Assignment: Below are the records. State how many of their lines contain "letter", with nothing else.

Input for this task:
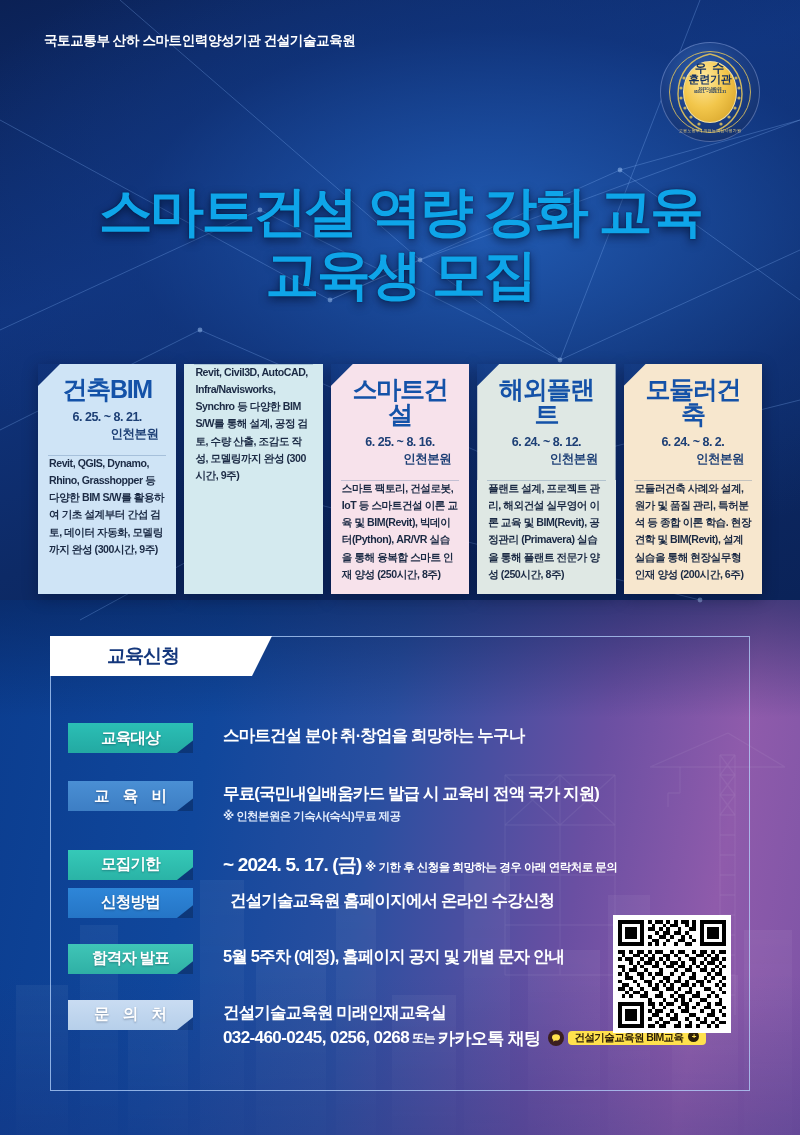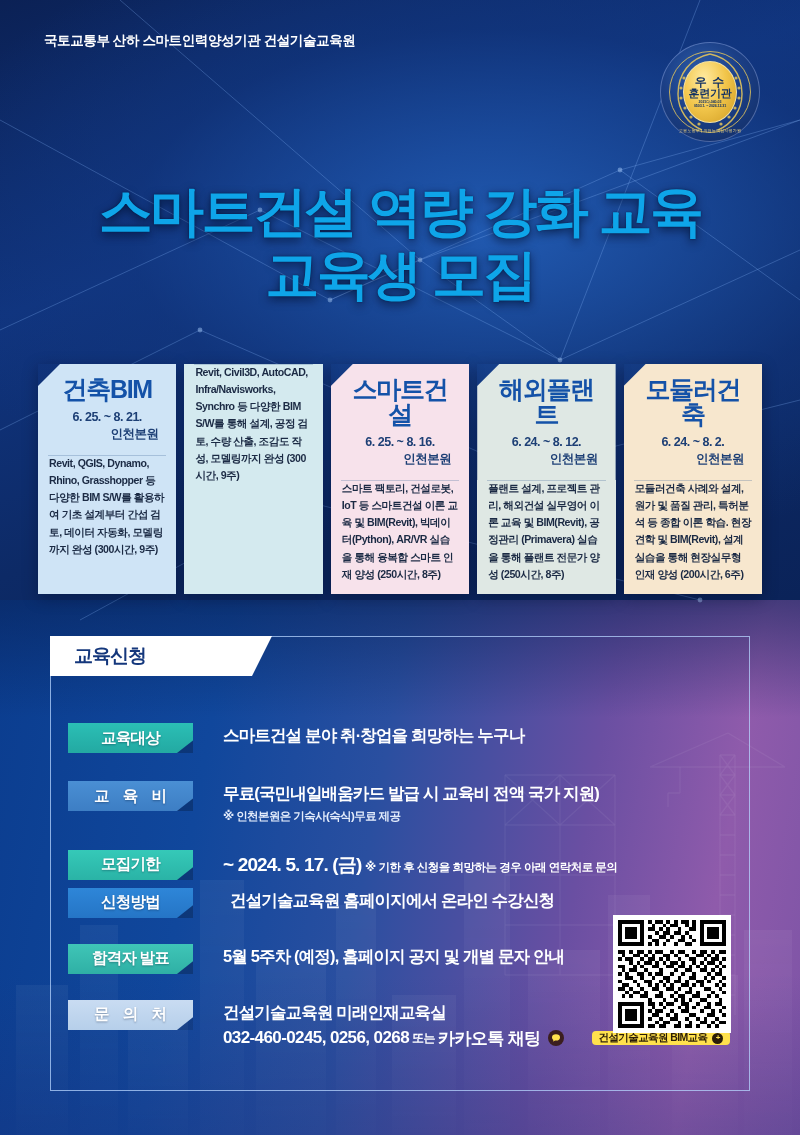--- a/index.html
+++ b/index.html
@@ -52,21 +52,21 @@
   }
   .seal .ring{
     position:absolute;inset:9px;border-radius:50%;
     border:1.5px solid rgba(226,196,92,.85);
   }
   .seal .oval{
     position:absolute;left:50%;top:50%;transform:translate(-50%,-50%);
     width:54px;height:62px;border-radius:50%;
     background:radial-gradient(ellipse at 38% 28%, #ffeaa0 0%, #f2c64b 48%, #cf9b21 100%);
     border:1.5px solid #f6e3a1;
-    display:flex;flex-direction:column;align-items:center;justify-content:center;
+    display:flex;flex-direction:column;align-items:center;
     line-height:1;
   }
   .seal .oval b{display:block;color:#123163;font-weight:800;}
   .seal .l1{font-size:12px;letter-spacing:1px;}
   .seal .l2{font-size:11px;margin-top:0;letter-spacing:-.3px;}
   .seal .l3{font-size:3.6px;margin-top:2.5px;color:#2b3f6d;letter-spacing:-.1px;}
   .seal .l4{font-size:3.6px;color:#2b3f6d;letter-spacing:-.1px;}
   .seal .arc{
     position:absolute;left:0;right:0;bottom:9px;text-align:center;
     font-size:4.1px;color:#e8cf80;letter-spacing:.1px;white-space:nowrap;
@@ -124,21 +124,21 @@
     border:1px solid rgba(183,213,255,.75);
     z-index:5;
   }
   .panel-tab{
     position:absolute;left:-1px;top:-1px;width:222px;height:40px;
     background:#ffffff;
     clip-path:polygon(0 0, 100% 0, calc(100% - 20px) 100%, 0 100%);
     display:flex;align-items:center;
   }
   .panel-tab span{
-    color:#14377c;font-size:19px;font-weight:800;letter-spacing:-1px;padding-left:24px;
+    color:#14377c;font-size:19px;font-weight:800;letter-spacing:-1px;padding-left:24px;margin-left:33px;
   }
 
   
   .rows{position:absolute;left:0;top:72px;right:0;}
   .row{display:flex;align-items:flex-start;margin-bottom:4px;position:relative;}
   .row .tag{
     position:relative;width:125px;height:30px;flex:0 0 125px;margin-left:17px;
     display:flex;align-items:center;justify-content:center;
   }
   .row .tag .fill{
@@ -180,21 +180,21 @@
 
   
   .kakao{display:inline-flex;align-items:center;margin-left:7px;vertical-align:middle;}
   .kakao .bubble{
     width:16px;height:16px;border-radius:50%;background:#3b1e1e;
     display:inline-flex;align-items:center;justify-content:center;
     color:#ffe14d;font-size:8px;font-weight:800;margin-right:4px;
   }
   .kakao .pill{
     background:#ffe14d;border-radius:4px;padding:0 7px;
-    display:inline-flex;align-items:center;gap:5px;margin-left:24px;
+    display:inline-flex;align-items:flex-start;gap:5px;
   }
   .kakao .pill span{color:#2b1d08;font-size:10.5px;font-weight:800;letter-spacing:-.6px;}
   .kakao .pill .plus{
     width:11px;height:11px;border-radius:50%;background:#2b1d08;color:#ffe14d;
     font-size:8px;font-weight:800;display:inline-flex;align-items:center;justify-content:center;line-height:1;
   }
 
   
   .qr-wrap{position:absolute;right:18px;top:278px;width:118px;z-index:6;}
   .qr{width:118px;height:118px;background:#ffffff;padding:5px;}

Written solution: 8